Ms Lim Wan Yong, tells Challenge what she’s learnt from a Public Service career spanning all sectors.

A self-described “terrible child” in the Public Service, an “adjunct brain” for then-Deputy Prime Minister (DPM) Teo Chee Hean, and now, a “secret weapon”.

These are among the many nicknames of Ms Lim Wan Yong, 2nd Permanent Secretary at the MOE and MSF, from her 23-year career in the Public Service.

In September 2022, Education Minister Chan Chun Sing called her a “secret weapon” in Parliament for overseeing special needs education (SPED) and disability at her two Ministries.

Charmingly frank and self-deprecating throughout this interview, Wan Yong cringed in embarrassment when the moniker was brought up.
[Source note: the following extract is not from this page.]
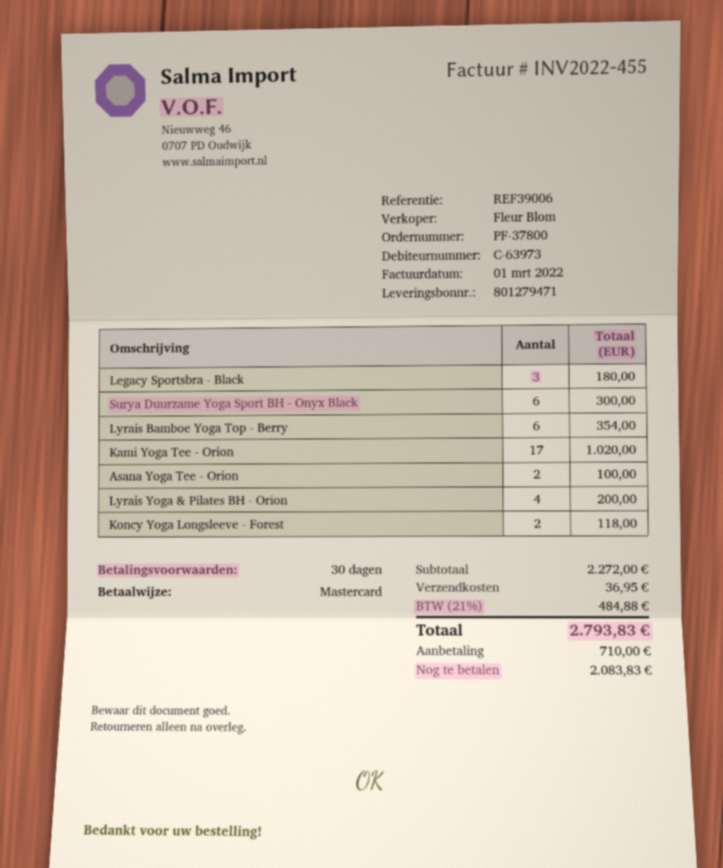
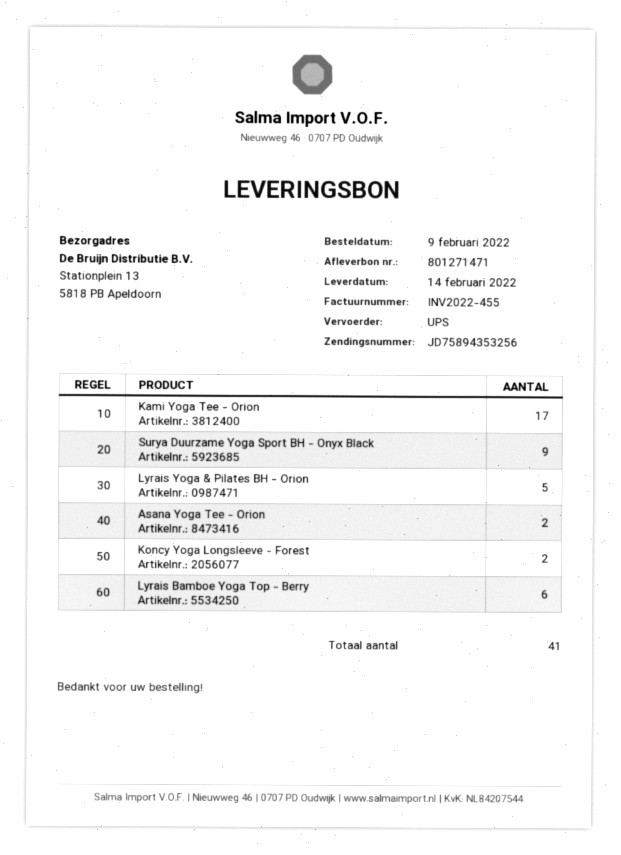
delivery note number: 801279471 -> 801271471
Legacy Sportsbra - Black: 3 -> none
Surya Duurzame Yoga Sport BH - Onyx Black: 6 -> 9
Lyrais Yoga & Pilates BH - Orion: 4 -> 5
Her colleagues had sent messages to her about the mention in Parliament, and she recalled: “My rejoinder was, I think he's going to ‘fire’ me!”
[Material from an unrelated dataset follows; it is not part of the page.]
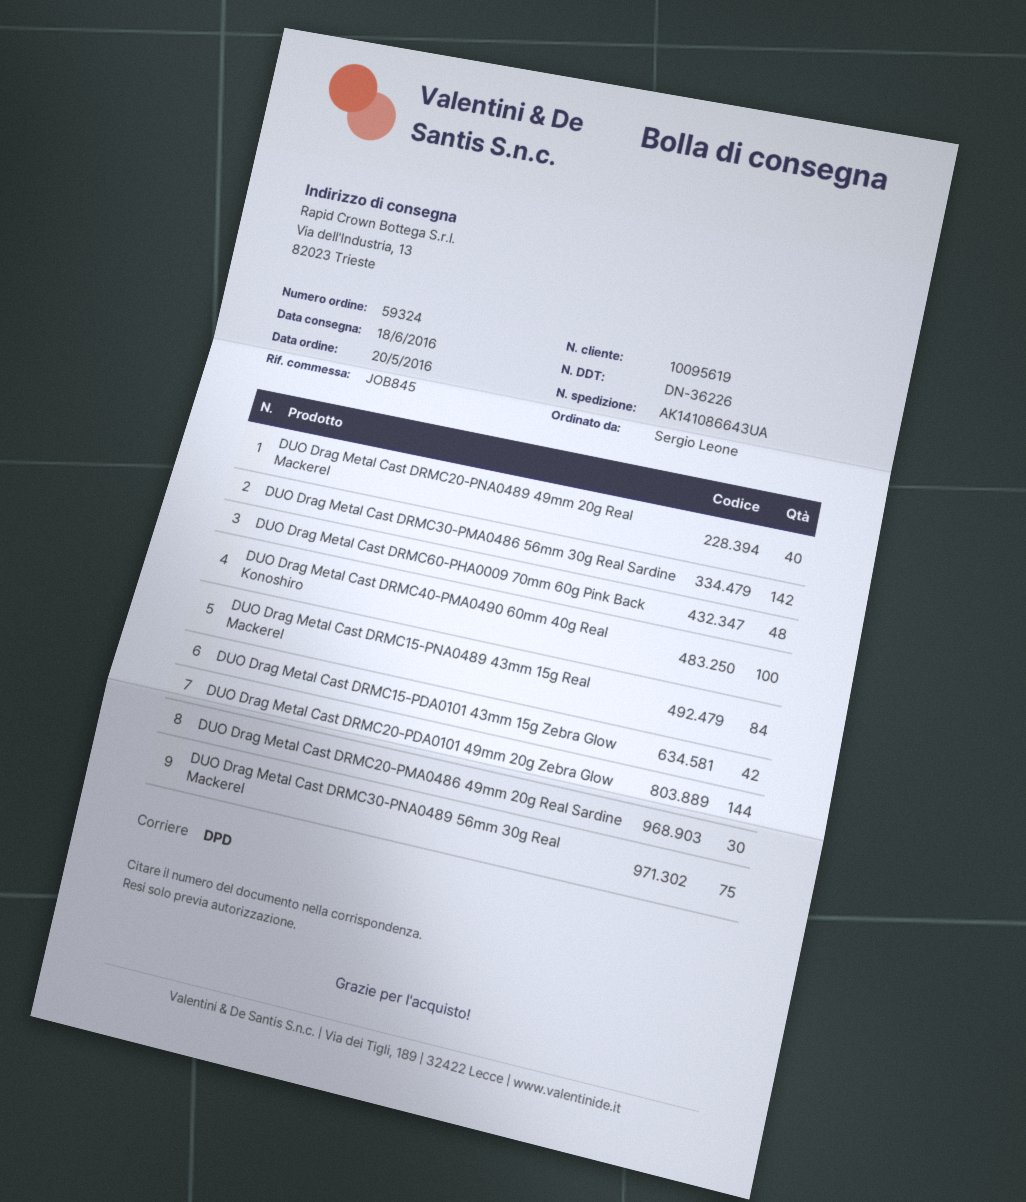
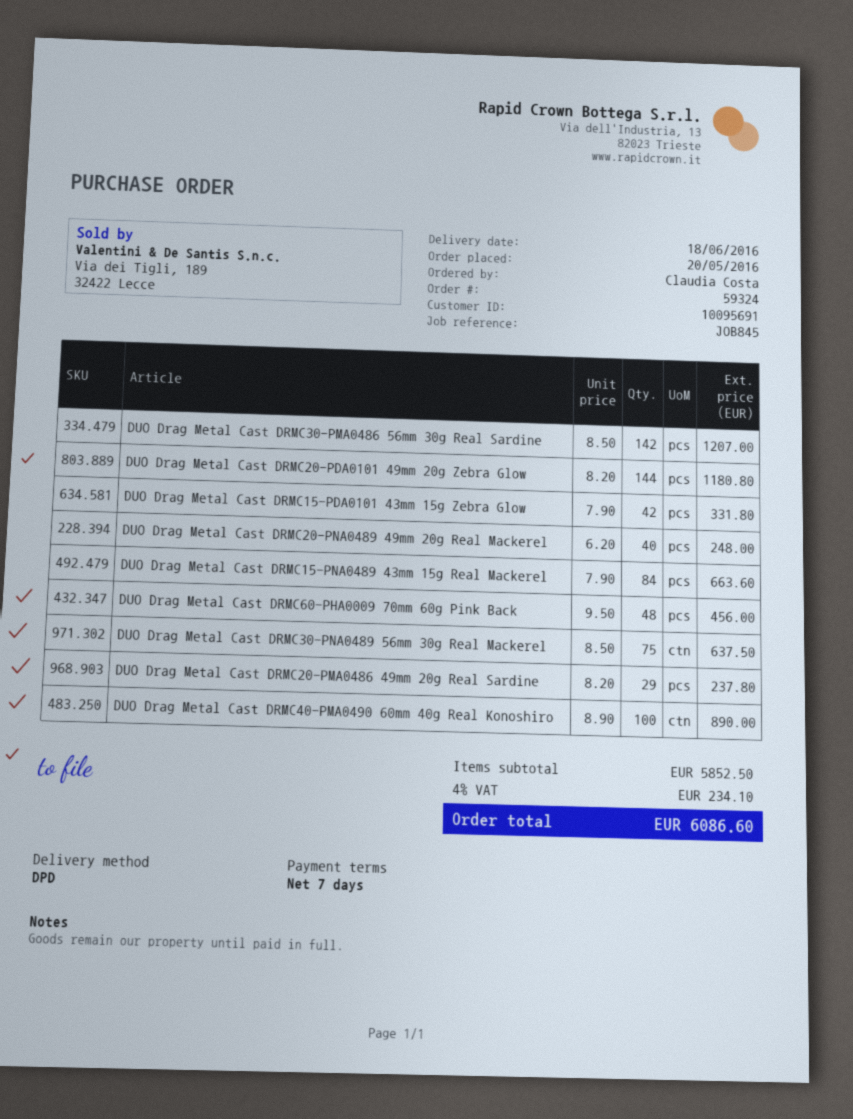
customer number: 10095619 -> 10095691
ordered by: Sergio Leone -> Claudia Costa
DUO Drag Metal Cast DRMC20-PMA0486 49mm 20g Real Sardine: 30 -> 29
“I don't think he meant it in a negative way, but I felt the responsibility more than being ‘praised’,” she said.

“I think what he is seeing is that we need better coordination across the MOE and MSF. Because I'm now straddling both Ministries, how can we improve coordination?”

Ms Lim Wan Yong on improving coordination across the MOE and MSF.

Focusing on Life Transitions

A common priority at both the MOE and MSF is ensuring social mobility, and looking at how education can be a “social leveller” to uplift families.

"For MOE, we're very conscious that we have a role to make sure that even children without the same headstart in life have opportunities in school to fulfil their potential. And that ties in quite nicely with what MSF is doing to help low-income families."

In her role, Wan Yong focuses on supporting those with developmental needs and disabilities throughout their different life stages, from children requiring early intervention to adults.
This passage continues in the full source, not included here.